> [Task requirements] Because the entries hold pictures, reproduce only their words, exactly as written.

--- --- ---

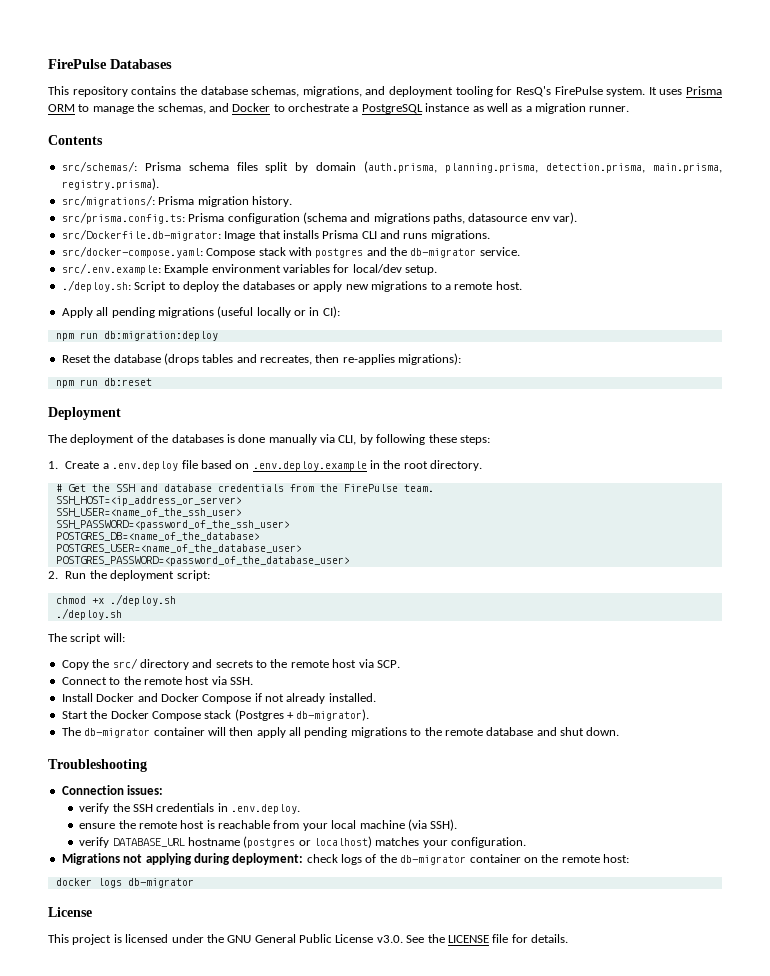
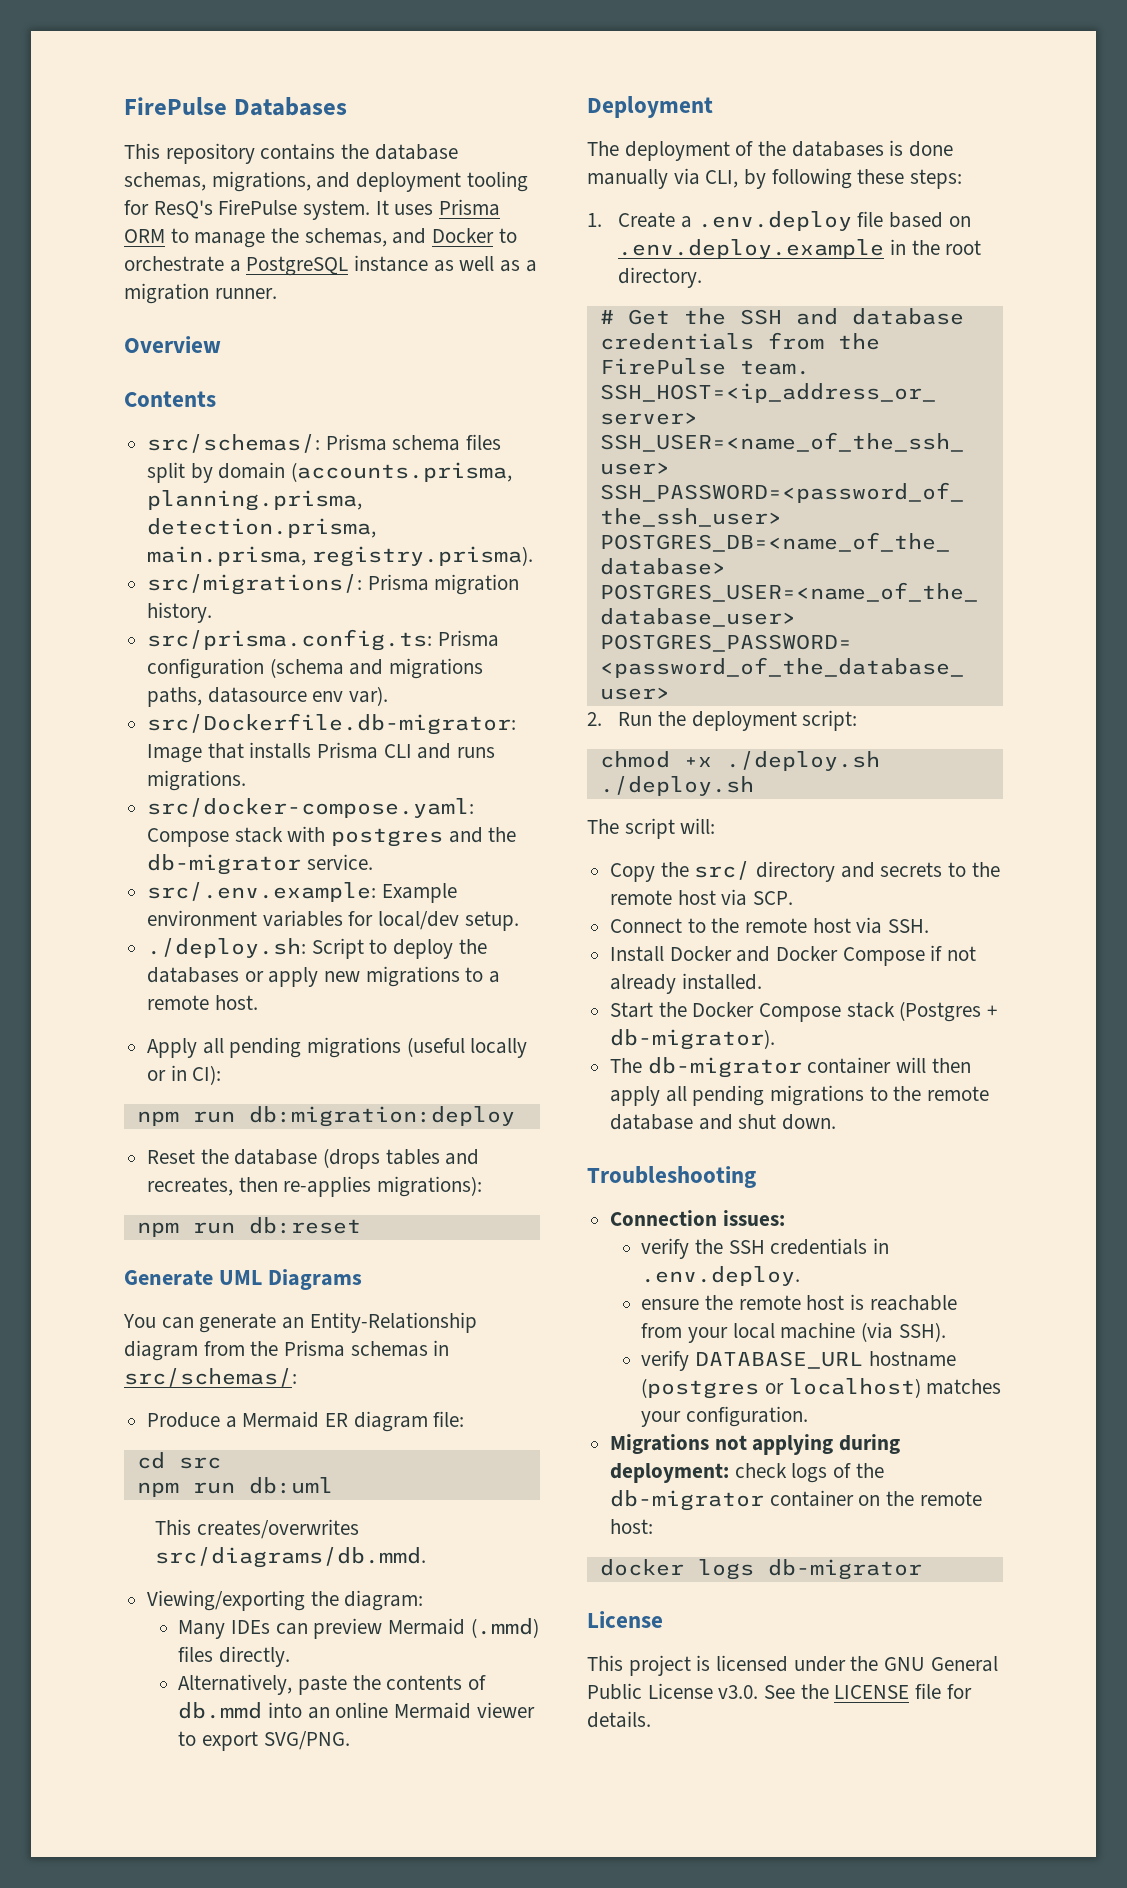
+ Overview
- src/schemas/: Prisma schema files split by domain (auth.prisma, planning.prisma, detection.prisma, main.prisma, registry.prisma).
+ src/schemas/: Prisma schema files split by domain (accounts.prisma, planning.prisma, detection.prisma, main.prisma, registry.prisma).
+ Generate UML Diagrams
+ You can generate an Entity-Relationship diagram from the Prisma schemas in src/schemas/:
+ Produce a Mermaid ER diagram file:
+ cd src
+ npm run db:uml
+ This creates/overwrites src/diagrams/db.mmd.
+ Viewing/exporting the diagram:
+ Many IDEs can preview Mermaid (.mmd) files directly.
+ Alternatively, paste the contents of db.mmd into an online Mermaid viewer to export SVG/PNG.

--- --- ---

> [Exercise solution]
+ Overview
- src/schemas/: Prisma schema files split by domain (auth.prisma, planning.prisma, detection.prisma, main.prisma, registry.prisma).
+ src/schemas/: Prisma schema files split by domain (accounts.prisma, planning.prisma, detection.prisma, main.prisma, registry.prisma).
+ Generate UML Diagrams
+ You can generate an Entity-Relationship diagram from the Prisma schemas in src/schemas/:
+ Produce a Mermaid ER diagram file:
+ cd src
+ npm run db:uml
+ This creates/overwrites src/diagrams/db.mmd.
+ Viewing/exporting the diagram:
+ Many IDEs can preview Mermaid (.mmd) files directly.
+ Alternatively, paste the contents of db.mmd into an online Mermaid viewer to export SVG/PNG.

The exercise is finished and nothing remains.